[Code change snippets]
________________
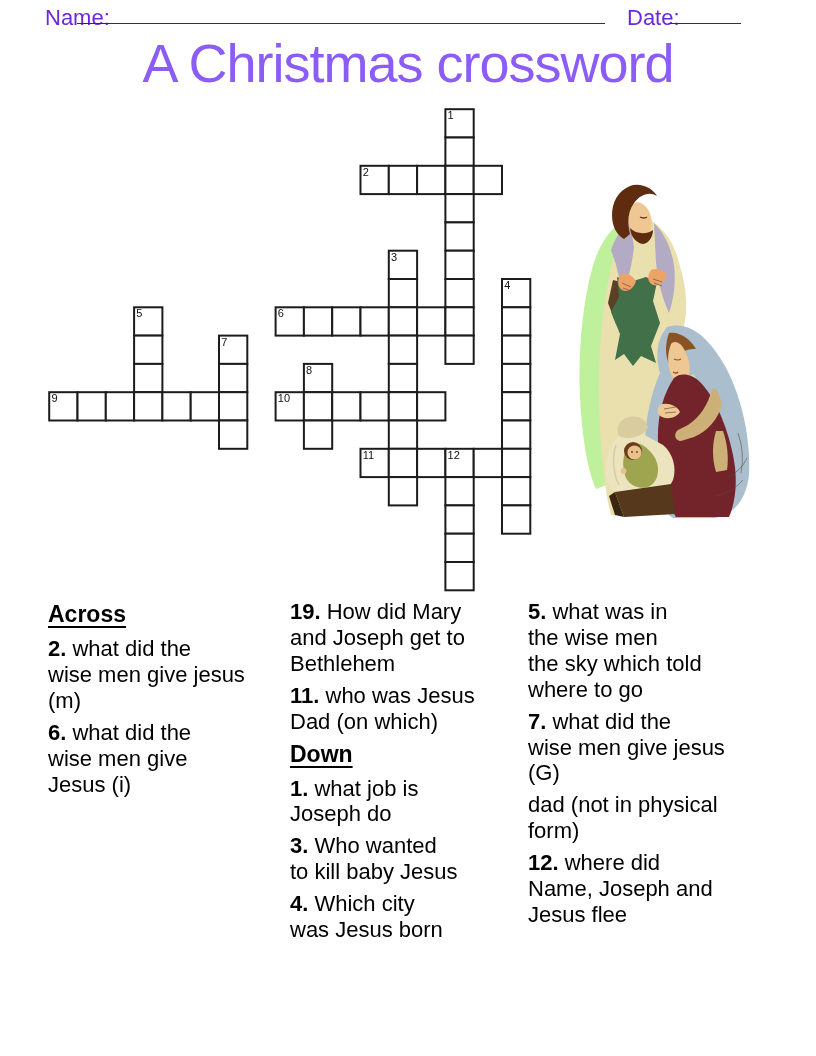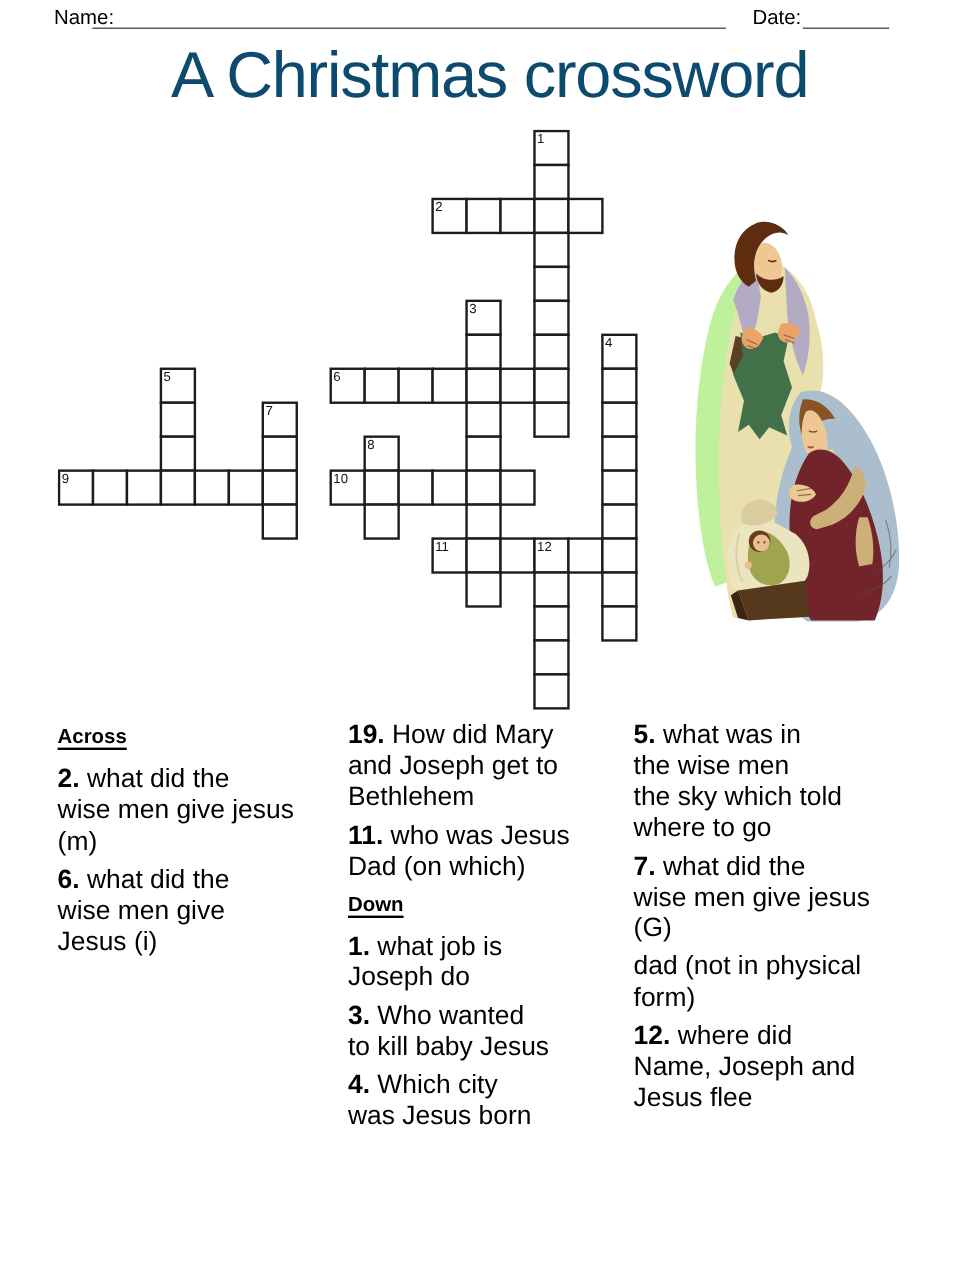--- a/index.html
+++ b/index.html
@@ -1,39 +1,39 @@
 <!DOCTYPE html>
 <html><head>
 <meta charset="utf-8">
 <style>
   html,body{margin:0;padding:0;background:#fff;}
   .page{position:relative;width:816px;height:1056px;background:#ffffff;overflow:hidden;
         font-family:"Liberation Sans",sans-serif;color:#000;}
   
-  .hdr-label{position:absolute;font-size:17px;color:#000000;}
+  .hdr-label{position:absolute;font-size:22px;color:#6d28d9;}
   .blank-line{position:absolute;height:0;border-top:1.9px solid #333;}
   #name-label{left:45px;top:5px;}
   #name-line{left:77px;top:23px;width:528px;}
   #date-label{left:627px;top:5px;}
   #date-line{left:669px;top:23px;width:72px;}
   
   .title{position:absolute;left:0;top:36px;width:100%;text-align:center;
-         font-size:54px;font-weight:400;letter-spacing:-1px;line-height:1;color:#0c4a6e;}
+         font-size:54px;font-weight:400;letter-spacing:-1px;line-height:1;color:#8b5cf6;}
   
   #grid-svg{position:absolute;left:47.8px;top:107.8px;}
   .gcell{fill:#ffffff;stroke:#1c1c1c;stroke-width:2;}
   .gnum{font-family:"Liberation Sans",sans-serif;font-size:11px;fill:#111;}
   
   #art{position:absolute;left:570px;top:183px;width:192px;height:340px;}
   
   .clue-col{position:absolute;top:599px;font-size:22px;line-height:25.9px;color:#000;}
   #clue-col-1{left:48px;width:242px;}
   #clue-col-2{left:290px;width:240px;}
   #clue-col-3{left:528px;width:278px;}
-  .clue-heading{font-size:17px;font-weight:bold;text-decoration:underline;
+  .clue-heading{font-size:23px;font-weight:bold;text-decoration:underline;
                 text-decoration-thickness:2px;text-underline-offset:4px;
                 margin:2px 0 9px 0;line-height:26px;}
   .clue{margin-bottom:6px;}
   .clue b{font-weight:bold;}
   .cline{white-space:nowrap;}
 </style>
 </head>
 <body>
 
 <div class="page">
________________
Whenever a line in the preceding entries includes the word "date", count it, and state the total alone.

> **Result for this exercise**:
2